Wednesday, December 28, 2011

Stange Bedfellows . . .

Politics does indeed make strange bedfellows. One of the difficulties with holding views that are not considered "mainstream" is that, at a superficial level, people will find various ways in which the views that you hold correspond or overlap with people who are widely vilified. If you are critical the State of Israel, for example, people will quickly attempt to align you with racists or anti-Semites in order to smear or marginalize you. If you hold any sorts of socialist beliefs you will quickly be painted with the brush of Stalinistic communism.

And of course, radicals of all stripes will take advantage of people's ignorance. It is easy to attack taxes or some abstract government waste to get a few people onside while also holding all sorts of distasteful views. The fact is that I think that the majority of people simply don't understand the important connection between modern government programs and the modern quality of life. Without massive public health programs, education programs, food regulations, labor laws, etc., we would simply not have the standard of living that we presently enjoy.

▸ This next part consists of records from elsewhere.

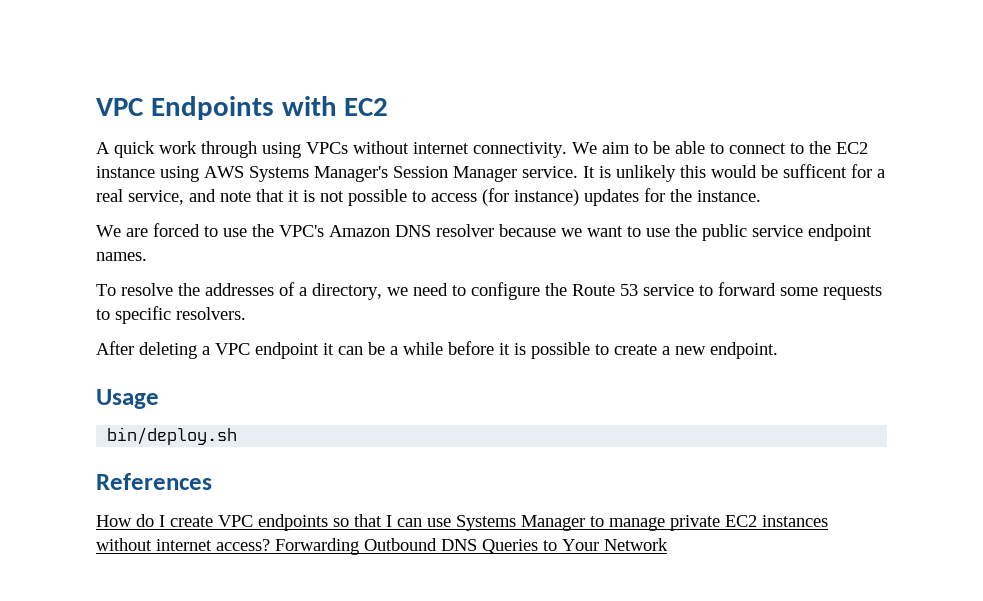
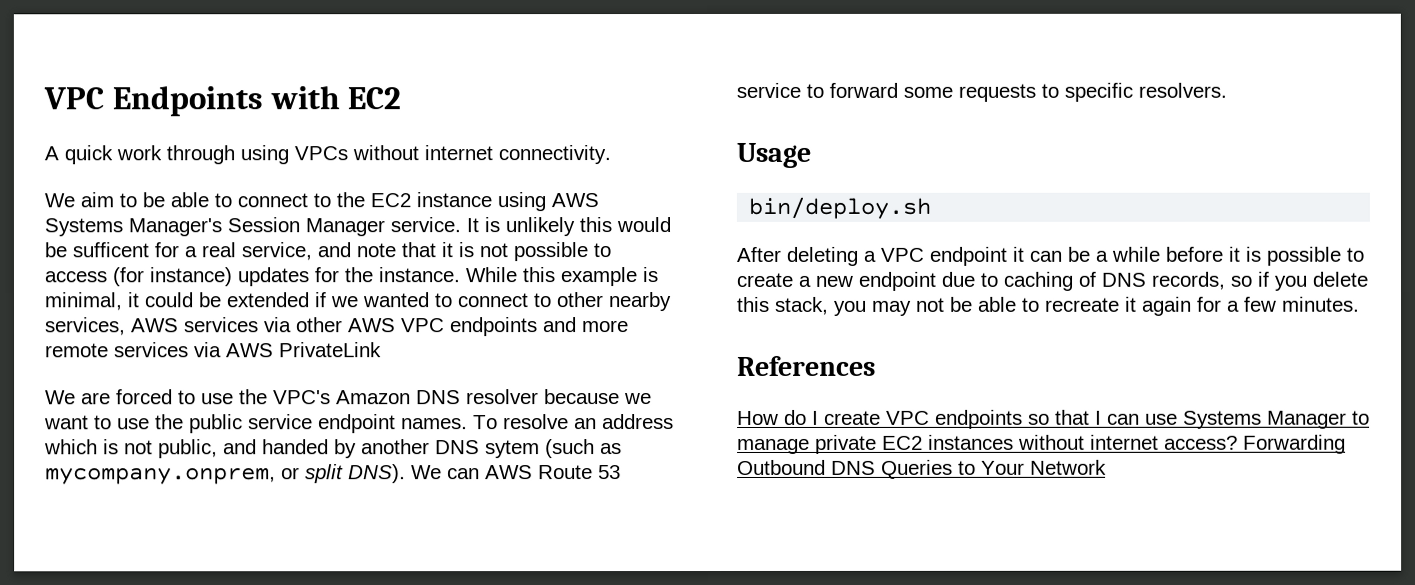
(567, 150) none -> (611, 155) //
(761, 196) none -> [465,267,658,287] [44,292,672,312] [45,317,629,337] [45,342,382,358] While this example is minimal, it could be extended if we wanted to connect to other nearby services, AWS services via other AWS VPC endpoints and more remote services via AWS PrivateLink
(147, 256) // -> (468, 424) none
[178,282,567,300] the addresses of a directory, we need to configure the -> [574,414,674,430] [44,439,622,459] [45,464,533,485] an address which is not public, and handed by another DNS sytem (such as mycompany.onprem, or split DNS). We can AWS
(246, 313) none -> [736,142,811,168] [748,196,932,219] // Usage // bin/deploy.sh
[710,342,778,359] [96,389,159,409] [107,427,238,445] endpoint. // Usage // bin/deploy.sh -> [858,271,1368,291] [737,296,1360,316] endpoint due to caching of DNS records, so if you delete this stack, you may not be able to recreate it again for a few minutes.

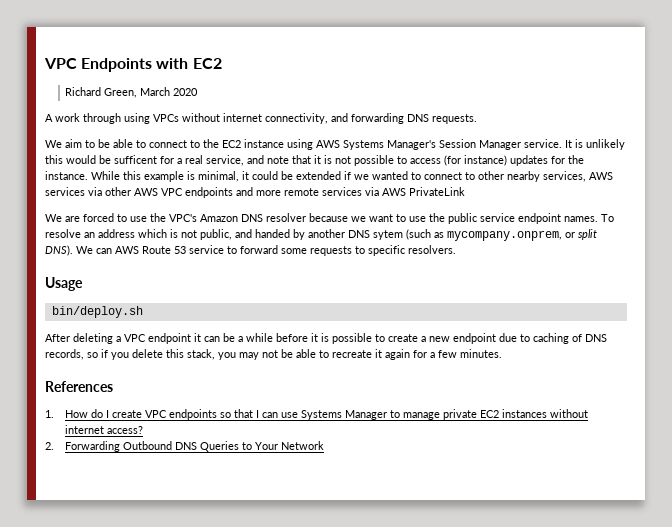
(402, 98) none -> [65,87,199,98] // Richard Green, March 2020
[64,145,113,165] quick -> (53, 118) none
[498,145,611,165] connectivity. -> [265,113,477,124] connectivity, and forwarding DNS requests.
(876, 365) none -> [45,410,54,418] 1.
(1238, 442) none -> [45,442,54,450] // 2.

This is why I find politicians like Ron Paul particularly frustrating. Ron Paul is critical of Israel, and has been willing to criticize large aspects of US foreign policy, but for none of the same reasons that people on the left would do. Meanwhile he holds what he claims are Libertarian views which many ignorant schmucks mistake for so-called 'free-market' ideas. In reality, Paul's ideas, like many so-called Tea-Party types, will lead to greater concentrations of corporate power and eventually to social catastrophe in which people are once again at the mercy of employers as they have been, and still are, in the worst kinds of capitalist conditions.  Modern rightwingers from Friedman and Hayek onward have claimed to be concerned with the concentration of power which is why, they claim, they are critical of any kind of socialist effort. However, what they are always silent about is the fact that the modern corporations are the greatest single concentrations of power in history. And whether the rightwingers come with a flag of 'libertarianism' like Ron Paul, or a more centralizing ideology like many European rightwingers, or a strange combination of both like Stephen Harper, we must expose them for what they really are - peddlers of an age-old ideology of the rich getting richer, the poor getting screwed, and corporations doing pretty much anything they want.


Anonymous said...

Ron Paul is anti-American Empire. Assuming that the Americans are going to have corporate lapdogs that will turn the country into a hellhole either way, it's best that they go with the one not interested in foreign conquest unlike the last two.

thwap said...

Good post.

All I can say though is that I'd love to hear Obama debate Ron Paul, rather than Obama debate Mitt Romney.

Obama vs. Romney: battle of the mannequins!